[[ EXCERPTED RECORDS, beginning ]]

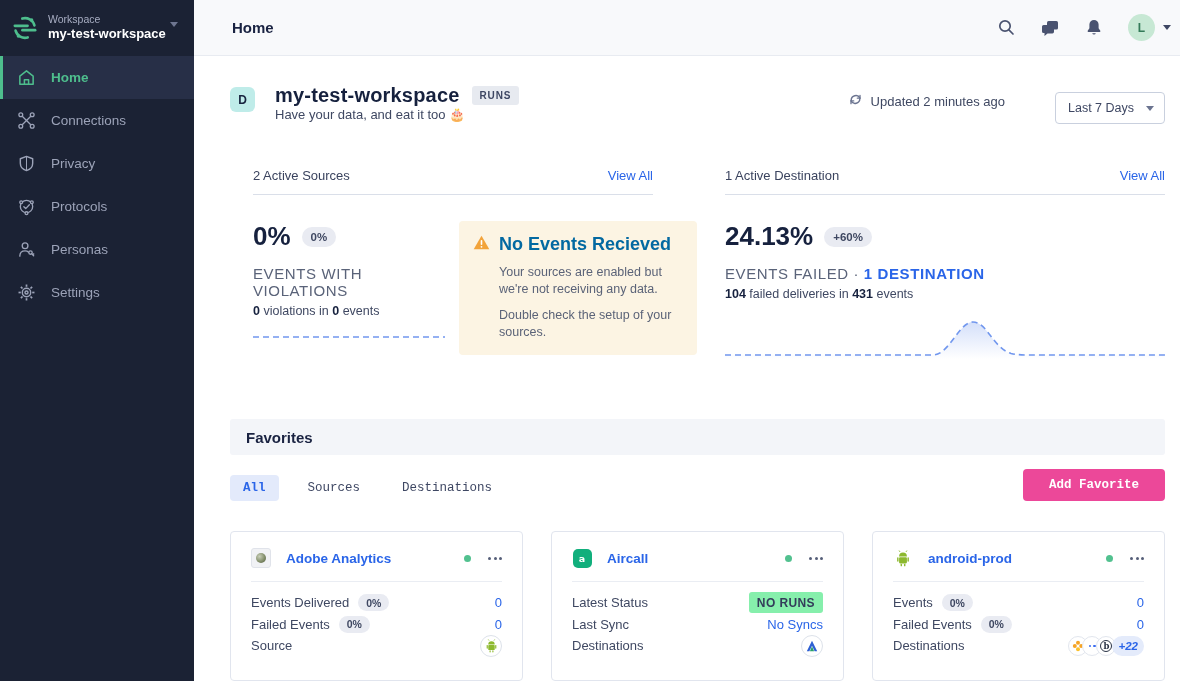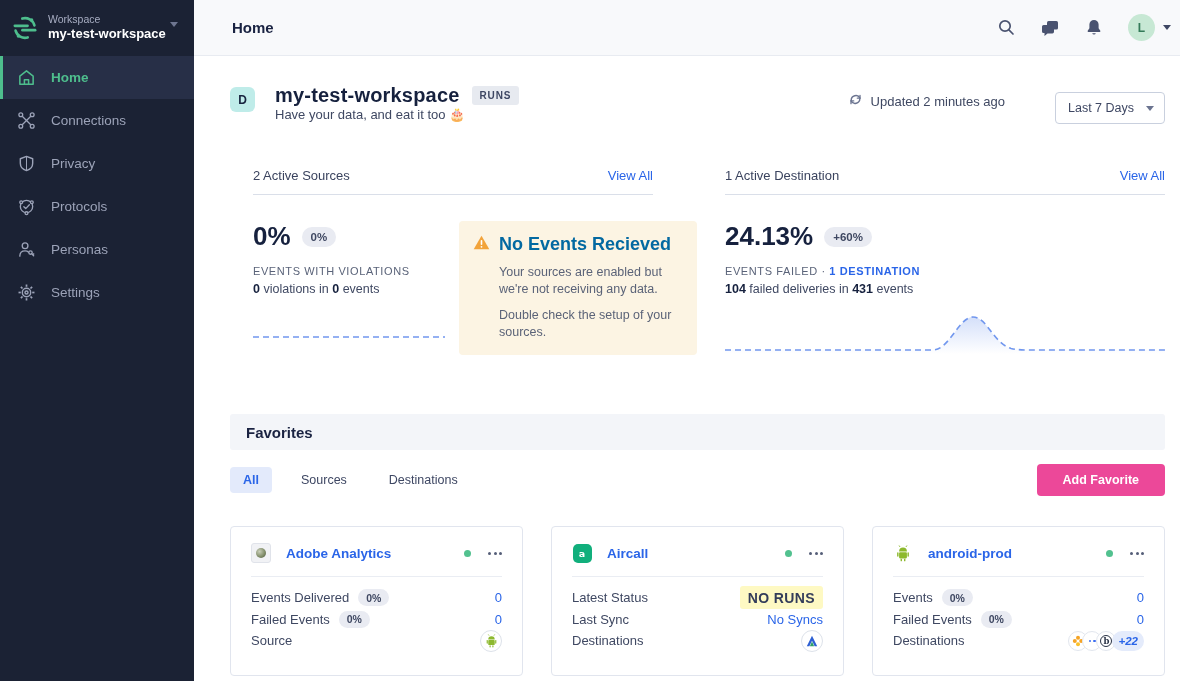--- a/index.html
+++ b/index.html
@@ -54,56 +54,56 @@
   .stats-col.right { width:440px; margin-left:28px; }
   .sec-head { display:flex; align-items:flex-end; justify-content:space-between; font-size:13px; color:#3A435E; }
   .stats-col.left .sec-head, .stats-col.left .sec-divider { width:400px; }
   .view-all { color:#2A65E8; font-size:13px; cursor:pointer; text-decoration:none; }
   .sec-divider { border-bottom:1px solid #DADFE9; margin-top:11px; }
   .sec-body { display:flex; margin-top:26px; }
   .stat-block { display:flex; flex-direction:column; flex:1; min-height:132px; }
   .stat-top { display:flex; align-items:center; gap:11px; }
   .stat-value { font-size:26px; font-weight:800; color:#16213E; }
   .pill { background:#E9EBF2; color:#3F4862; font-size:11.5px; font-weight:bold; padding:4px 9px; border-radius:10px; }
-  .stat-label { margin-top:13px; font-size:11px; letter-spacing:.6px; color:#5A6379; font-weight:500; }
+  .stat-label { margin-top:13px; font-size:15px; letter-spacing:.6px; color:#5A6379; font-weight:500; }
   .stat-label .lbl-link { color:#2A65E8; font-weight:bold; cursor:pointer; }
   .stat-sub { margin-top:5px; font-size:12.5px; color:#3F4862; }
   .stat-sub b { color:#16213E; }
   .spark-flat { margin-top:auto; margin-bottom:12px; }
   .warn-box { width:238px; background:#FCF4E3; border-radius:4px; padding:13px 16px 14px 14px; }
   .warn-head { display:flex; align-items:center; gap:9px; }
   .warn-title { font-size:18px; font-weight:bold; color:#0369a1; }
   .warn-body { padding-left:26px; }
   .warn-text { margin-top:9px; font-size:12.5px; line-height:1.35; color:#5B6378; }
   .spark-wrap { margin-top:14px; }
 
   
   .fav { margin-top:56px; }
   .fav-band { margin:0 36px; height:36px; background:#F3F5F9; border-radius:3px; display:flex; align-items:center; padding:0 16px; }
   .fav-heading { font-size:15px; font-weight:bold; color:#1A2342; }
-  .fav-controls { display:flex; align-items:center; margin:14px 36px 0 36px; }
+  .fav-controls { display:flex; align-items:flex-end; margin:14px 36px 0 36px;font-family:Liberation Mono, monospace; }
   .tab { font-size:12.5px; color:#3E4763; padding:6px 13px; margin-right:16px; border-radius:4px; cursor:pointer; }
   .tab.active { background:#E3EAFB; color:#2A65E8; font-weight:bold; }
   .add-fav-btn { margin-left:auto; background:#ec4899; color:#fff; border:none; font-size:12.5px; font-weight:600; font-family:inherit; padding:9px 26px; border-radius:4px; cursor:pointer; }
 
   .cards { display:flex; margin:30px 36px 0 36px; gap:28px; }
   .card { flex:1; height:150px; border:1px solid #E1E5EE; border-radius:4px; padding:16px 20px 0 20px; background:#fff; }
   .card-head { display:flex; align-items:center; }
   .card-logo { width:20px; height:20px; flex-shrink:0; display:flex; align-items:center; justify-content:center; }
   .card-name { margin-left:15px; font-size:13.5px; font-weight:600; color:#2A65E8; cursor:pointer; }
   .card-head-right { margin-left:auto; display:flex; align-items:center; gap:17px; }
   .status-dot { width:7px; height:7px; border-radius:50%; background:#52C18F; }
   .dots-menu { display:flex; gap:2.5px; cursor:pointer; padding:4px 0; }
   .dots-menu i { width:3px; height:3px; border-radius:50%; background:#555E78; }
   .card-divider { border-bottom:1px solid #EAEDF3; margin-top:13px; }
   .card-rows { margin-top:10px; }
   .crow { display:flex; align-items:center; height:21.5px; font-size:13px; color:#3F4862; }
   .crow .pill.sm { font-size:10.5px; padding:2.5px 8px; margin-left:9px; }
   .crow-val { margin-left:auto; color:#2A65E8; cursor:pointer; }
-  .status-badge { margin-left:auto; background:#fef9c3; color:#333C5A; font-size:14px; font-weight:bold; letter-spacing:.4px; padding:3.5px 8px; border-radius:3px; }
+  .status-badge { margin-left:auto; background:#86efac; color:#333C5A; font-size:12px; font-weight:bold; letter-spacing:.4px; padding:3.5px 8px; border-radius:3px; }
   .row-icon-circle { margin-left:auto; width:22px; height:22px; border-radius:50%; border:1px solid #DDE2EA; background:#fff; display:flex; align-items:center; justify-content:center; }
   .chip-stack { margin-left:auto; display:flex; align-items:center; }
   .chip { width:20px; height:20px; border-radius:50%; background:#fff; border:1px solid #E2E6EE; display:flex; align-items:center; justify-content:center; }
   .chip + .chip { margin-left:-6px; }
   .chip-dots { display:flex; gap:2px; }
   .chip-dots i { width:2.5px; height:2.5px; border-radius:50%; background:#3B6CF0; }
   .chip-b { width:12px; height:12px; border-radius:50%; border:1.4px solid #2B3447; color:#2B3447; font-size:8.5px; font-weight:bold; display:flex; align-items:center; justify-content:center; font-family:"DejaVu Serif",serif; }
   .chip-more { margin-left:-4px; height:20px; padding:0 6px; border-radius:10px; background:#E4EBFB; color:#2A65E8; font-size:11.5px; font-weight:600; display:flex; align-items:center; cursor:pointer;font-style:italic; }
   .aircall-logo { width:19px; height:19px; border-radius:5px; background:#11AF7C; display:flex; align-items:center; justify-content:center; }
   .adobe-logo { width:20px; height:20px; border-radius:3px; background:#F1F2F5; border:1px solid #E0E3EA; display:flex; align-items:center; justify-content:center; }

[[ EXCERPTED RECORDS, end ]]

**WHAT TO PRODUCE:** Check each line of the entries for the string "bottom". Copy the lines that have it.

**ANSWER TO THIS EXERCISE:**
   .sec-divider { border-bottom:1px solid #DADFE9; margin-top:11px; }
   .spark-flat { margin-top:auto; margin-bottom:12px; }
   .card-divider { border-bottom:1px solid #EAEDF3; margin-top:13px; }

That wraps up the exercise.